A 10-fold stratified cross-validation procedure was employed during development (Jung and Hu, 2015). This method involved partitioning the training dataset into ten equally sized subsets, or folds, while maintaining the original distribution of the binary outcome (entirely versus partially accepted treatment orders). For each iteration, the model was trained on nine folds and validated on the remaining one, cycling through all combinations. Stratification ensured that class imbalance did not affect any fold disproportionately, thus preserving the fairness and reliability of the evaluation.

2.6 Ethical considerations

All ethical principles were upheld throughout this study. In terms of data privacy, all personal identifiers were removed in accordance with SOQUIJ’s database, and the dataset was processed in full compliance with applicable privacy standards.

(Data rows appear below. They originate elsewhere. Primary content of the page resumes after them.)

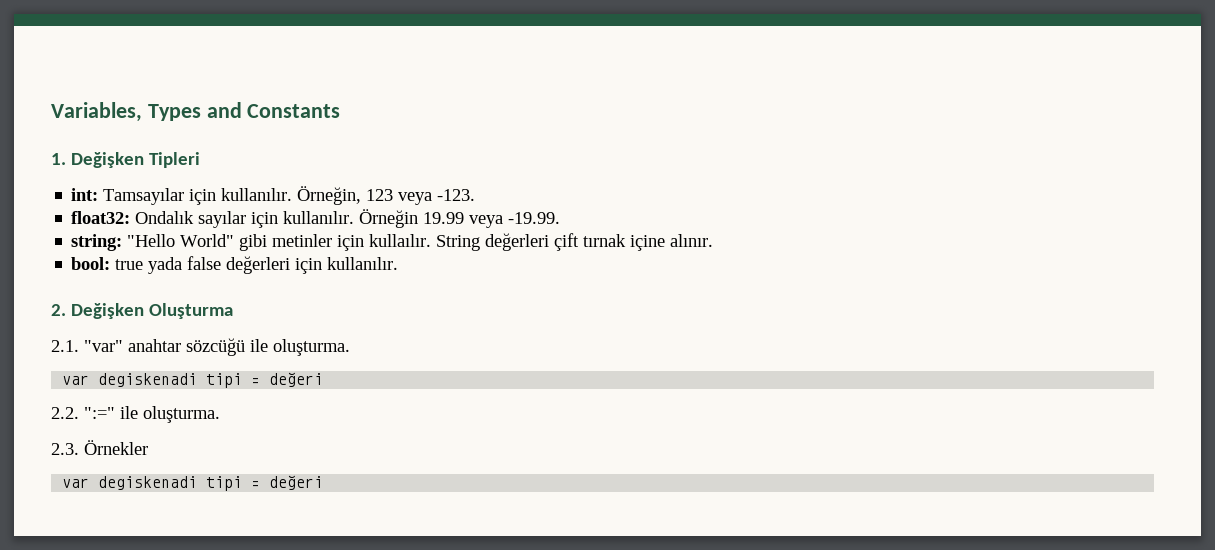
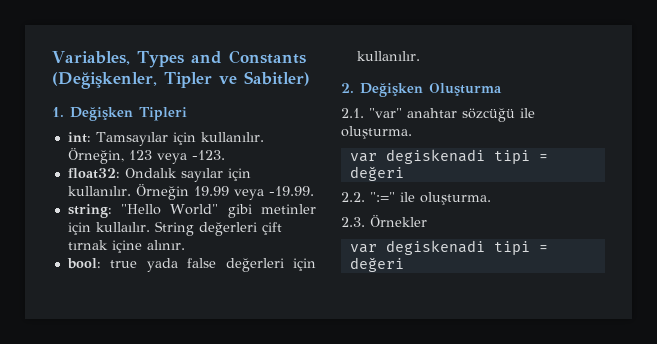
- Variables, Types and Constants
+ Variables, Types and Constants (Değişkenler, Tipler ve Sabitler)

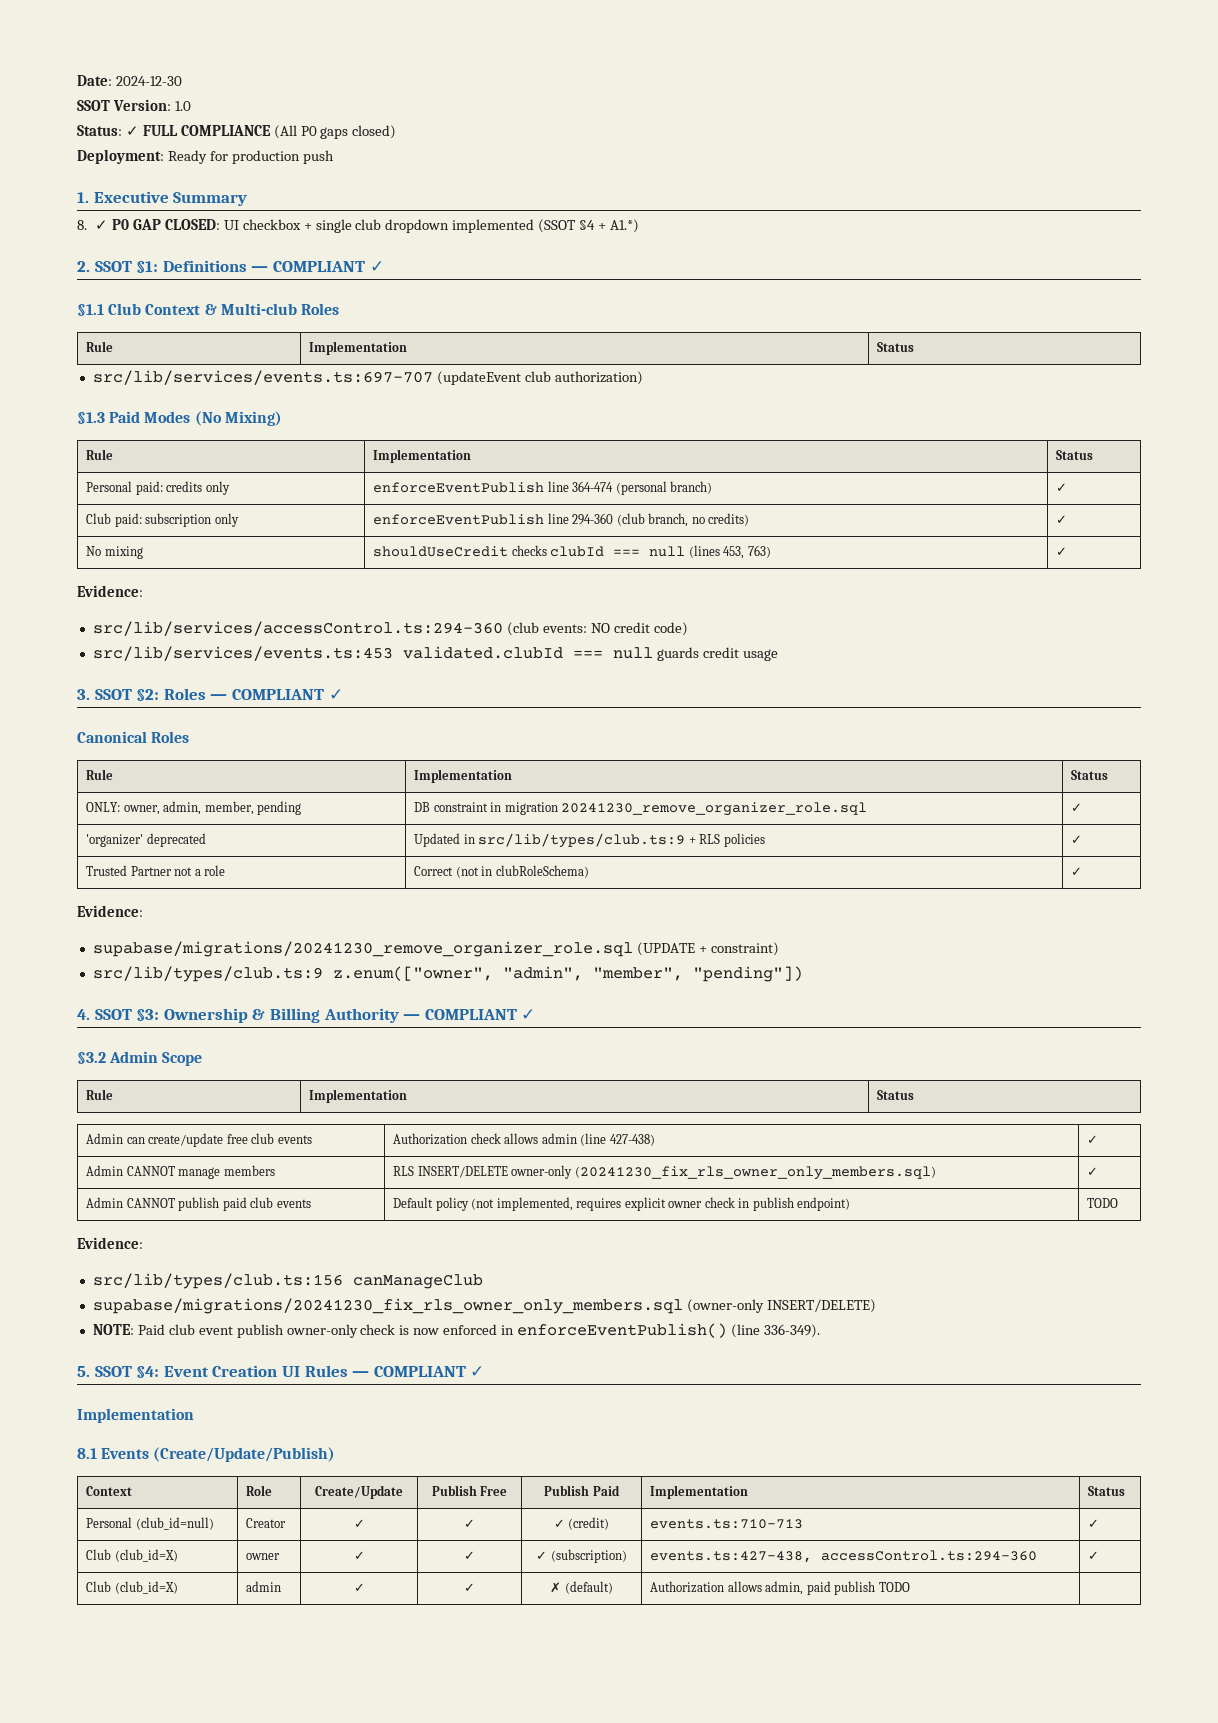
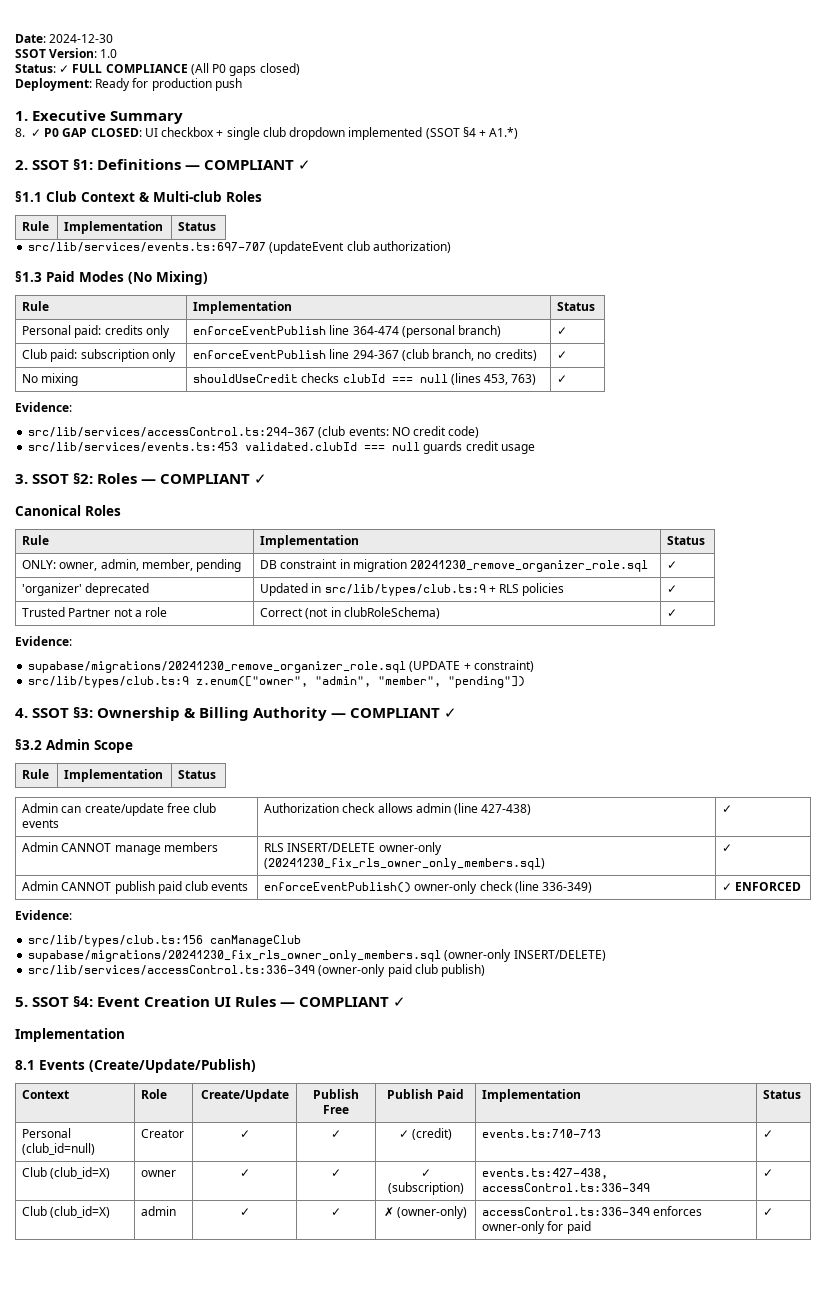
- Club paid: subscription only | enforceEventPublish line 294-360 (club branch, no credits) | ✓
+ Club paid: subscription only | enforceEventPublish line 294-367 (club branch, no credits) | ✓
- src/lib/services/accessControl.ts:294-360 (club events: NO credit code)
+ src/lib/services/accessControl.ts:294-367 (club events: NO credit code)
- Admin CANNOT publish paid club events | Default policy (not implemented, requires explicit owner check in publish endpoint) | TODO
+ Admin CANNOT publish paid club events | enforceEventPublish() owner-only check (line 336-349) | ✓ ENFORCED
- NOTE: Paid club event publish owner-only check is now enforced in enforceEventPublish() (line 336-349).
+ src/lib/services/accessControl.ts:336-349 (owner-only paid club publish)
- Club (club_id=X) | owner | ✓ | ✓ | ✓ (subscription) | events.ts:427-438, accessControl.ts:294-360 | ✓
+ Club (club_id=X) | owner | ✓ | ✓ | ✓ (subscription) | events.ts:427-438, accessControl.ts:336-349 | ✓
- Club (club_id=X) | admin | ✓ | ✓ | ✗ (default) | Authorization allows admin, paid publish TODO |
+ Club (club_id=X) | admin | ✓ | ✓ | ✗ (owner-only) | accessControl.ts:336-349 enforces owner-only for paid | ✓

According to Tri-Council Policy Statement 2 on Ethical Conduct for Research Involving Humans, ethics approval was not required because all the material used to construct the dataset is publicly available (Conseil de recherches en sciences humaines du Canada, n.d.).

Finally, the model is intended strictly as an exploratory decision support tool rather than a substitute for professional judgment. Its use is to provide a proof-of-concept for enhancing risk stratification, guiding policy evaluation, and supporting procedural transparency in complex mental health adjudication contexts.

3 Results

3.1 Fuzzy logic output and categorization

Each sample in the dataset was first evaluated using the fuzzy logic layer, which implemented 10 expert-defined rules with weighted scoring. The top 5 diagnosis identified in the judgments are reported in Figure 1. These rules assessed key variables such as diagnosis severity, treatment compliance, the duration of treatment requested, patient age, sex, substance use, and legal aid involvement. The resulting fuzzy outputs (Expanded_Score) ranged between 0.3 and 0.85 and were defuzzified using the centroid method. Among the 53 cases in the test set, 56.6% were categorized as Medium and 43.4% as High, with no cases falling into the Low category.

Figure 1

A confusion matrix showing the performance of a hybrid model with actual labels on the vertical axis and predicted labels on the horizontal axis. The matrix includes two classes: “Partial” and “Entirely”. The model correctly predicted 22 partial cases and 30 entirely cases. It made one error by predicting an entirely case as partial. The matrix is color-coded from light to dark blue indicating value intensity, with a scale bar ranging from 0 to 30.

Figure 1. Top 5 diagnosis identified in the judgments.

3.2 Combined model performance

The model achieved an accuracy of 98.1% (95% CI: 92.3–100%), precision of 93.3% (95% CI: 85.7–100%), recall of 100% (95% CI: 94.9–100%), and F1 score of 96.6% (95% CI: 91.2–100%). The confusion matrix revealed only one misclassified case among the 53 test instances which can be found in Figure 2. This indicates a strong alignment between predicted outcomes and actual court decisions.

Figure 2

A horizontal bar chart showing the number of cases for different psychiatric diagnoses. Schizophrenia has the highest count at around 70, followed by Schizoaffective Disorder (~50) and Bipolar Disorder (~45). Delusional Disorder and Treatment-Resistant Schizophrenia have very few cases, both below 5. The x-axis represents the number of cases, and the y-axis lists the diagnoses. The bars are shaded in a gradient of warm colors.

Figure 2. Importance of the combined model’s features.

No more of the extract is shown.